Karen Kay (born Adrianne Judith Pringle; 18 July 1947) is a British former jazz singer, cabaret singer, comedian and impressionist. She is the mother of British jazz-funk singer-songwriter Jay Kay.

Life and career
Kay was born Adrianne Judith Pringle in Blackburn, England, the daughter of Ethel (Hesmondhalgh) and James S. Pringle. Her mother died when she was young, and after living briefly with her cousin's family, she was adopted by the Cheetham family of Preston, Lancashire.  Karen's adoptive father Victor (Vic) Cheetham was a fighter pilot in World War II; he served in Burma with No. 113 Squadron RAF flying Hurri-bombers, supporting infantry action around Dimapur and Palel in 1944.

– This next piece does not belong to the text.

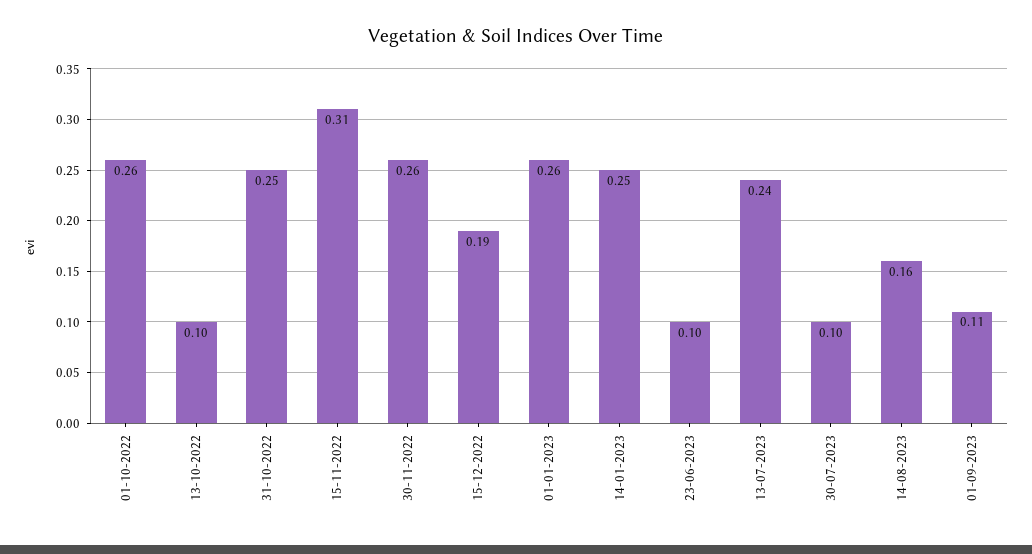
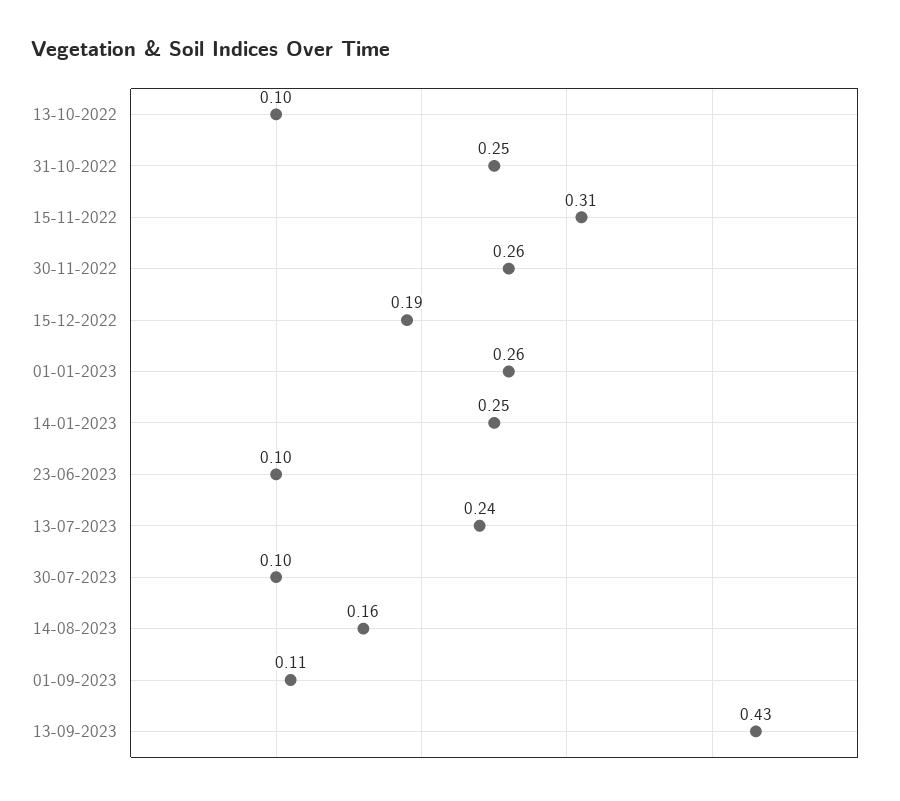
01-10-2022: 0.26 -> none
13-09-2023: none -> 0.43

Kay made her professional debut in the Black and White Minstrel Show, Blackpool, when she was 16, adopting the stage name Karen Kay at around that time.

On 30 December 1969, while living in Blackburn, Lancashire, she gave birth to twin boys, Jason and David, fathered by Luís Saraiva. David died a few weeks after birth. Jason went on to become the vocalist and frontman of British acid jazz group Jamiroquai in 1992, under the stage name Jay Kay.

Kay was a regular guest at the Starlight Club in Little Harwood, and was tipped as The Face of 1979. She worked with Lenny Henry and David Copperfield on a TV series entitled Six of a Kind, which was produced without her under the title Three of a Kind.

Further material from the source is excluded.